Exercise data: Begin

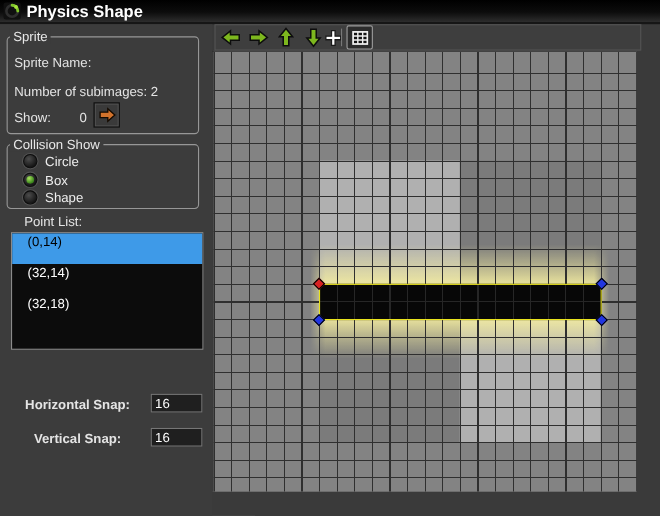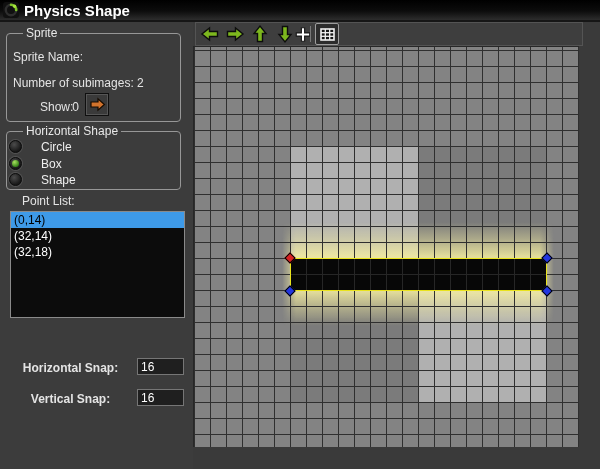--- a/index.html
+++ b/index.html
@@ -22,58 +22,58 @@
   .titlebar .title { font-size:15px; font-weight:bold; color:#fff; }
   .titlebar-underline { left:0; top:20px; width:600px; height:2px; background:#161616; }
 
   
   .left-panel { left:0; top:22px; width:193px; height:447px; background:#3c3c3c; }
 
   .group {
     position:absolute; border:1px solid #979797; border-radius:4px;
   }
   .group-label {
-    position:absolute; top:-8px; left:16px; background:#3c3c3c;
+    position:absolute; top:-8px; left:2px; background:#3c3c3c;
     padding:0 3px; color:#e8e8e8; font-size:12px;
   }
   .sprite-group { left:6px; top:11px; width:175px; height:89px; }
   .collision-group { left:6px; top:109px; width:175px; height:59px; }
 
   .field-input {
     position:absolute; background:#1f1f1f; border:1px solid #767676;
     color:#fff; font-family:"Liberation Sans",sans-serif; font-size:12px;
     padding:0 3px; outline:none;
   }
   .lbl { position:absolute; color:#e4e4e4; white-space:nowrap; }
 
   .show-btn {
     position:absolute; left:78px; top:59px; width:24px; height:23px;
     background:#3a3a3a; border:1px solid #0f0f0f;
     box-shadow:inset 0 0 0 1px #565656;
     display:flex; align-items:center; justify-content:center; cursor:pointer;
   }
 
-  .radio-row { position:absolute; left:2px; display:flex; align-items:center; gap:19px; height:15px; }
+  .radio-row { position:absolute; left:14px; display:flex; align-items:center; gap:7px; height:15px; }
   .radio {
     position:relative; width:13px; height:13px; border-radius:50%;
     background:radial-gradient(circle at 38% 32%, #4c4c4c, #181818 70%);
     border:1px solid #0d0d0d; box-shadow:0 0 0 1px #525252;
   }
   .radio.selected::after {
     content:""; position:absolute; inset:2px; border-radius:50%;
     background:radial-gradient(circle at 35% 30%, #a9e15f, #3f8b1e 65%, #2a6312);
   }
   .radio-label { color:#eee; }
 
   .pointlist-label { left:10px; top:172px;margin-left:12px; }
   .pointlist {
     left:10px; top:189px; width:175px; height:107px;
     background:#0c0c0c; border:1px solid #8a8a8a; overflow:hidden;
   }
-  .pointlist .item { height:16px; line-height:16px; padding-left:3px; color:#fff; cursor:default; }
+  .pointlist .item { height:28px; line-height:16px; padding-left:14px; color:#fff; cursor:default; }
   .pointlist .item.selected { background:var(--selection-blue); color:#000; }
 
   .snap-label { width:125px; text-align:center;font-weight:bold; }
   .ok-btn {
     position:absolute; left:7px; top:392px; width:70px; height:19px;
     background:#363636; border:1px solid #ababab;
     color:#f0f0f0; font-size:12px;
     display:flex; align-items:center; justify-content:center; cursor:pointer;
   }
   .ok-btn .focus { outline:1px dotted #cfcfcf; padding:0 4px; }
@@ -157,33 +157,33 @@
 
 <div class="abs left-panel">
 
   <div class="group sprite-group">
     <span class="group-label">Sprite</span>
     <span class="lbl" style="left:6px; top:16px;">Sprite Name:</span>
     <span class="lbl" style="left:6px; top:42px;">
       <span>Number of subimages:</span>
       <span>2</span>
     </span>
-    <span class="lbl" style="left:6px; top:66px;margin-left:27px;">Show:</span>
+    <span class="lbl" style="left:6px; top:66px;">Show:</span>
     <span class="lbl" style="left:48px; top:66px; width:24px; text-align:right;">0</span>
     <div class="show-btn">
       <span style="display:flex">
         <svg width="17" height="15" viewBox="0 0 17 15">
           <path d="M2 5 H9 V1.8 L15.4 7.5 L9 13.2 V10 H2 Z" fill="var(--show-arrow-orange)" stroke="#140a00" stroke-width="1.2"></path>
         </svg>
       </span>
     </div>
   </div>
 
   <div class="group collision-group">
-    <span class="group-label">Horizontal Shape</span>
+    <span class="group-label">Collision Show</span>
     <div class="radio-row" style="top:7px;">
       <span class="radio"></span>
       <span class="radio-label">Circle</span>
     </div>
     <div class="radio-row" style="top:24px;">
       <span class="radio selected"></span>
       <span class="radio-label">Box</span>
     </div>
     <div class="radio-row" style="top:40px;">
       <span class="radio"></span>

Exercise data: End

Using the records given above, list every line that includes the word "outline".

▶ **Task answer**:
     padding:0 3px; outline:none;
   .ok-btn .focus { outline:1px dotted #cfcfcf; padding:0 4px; }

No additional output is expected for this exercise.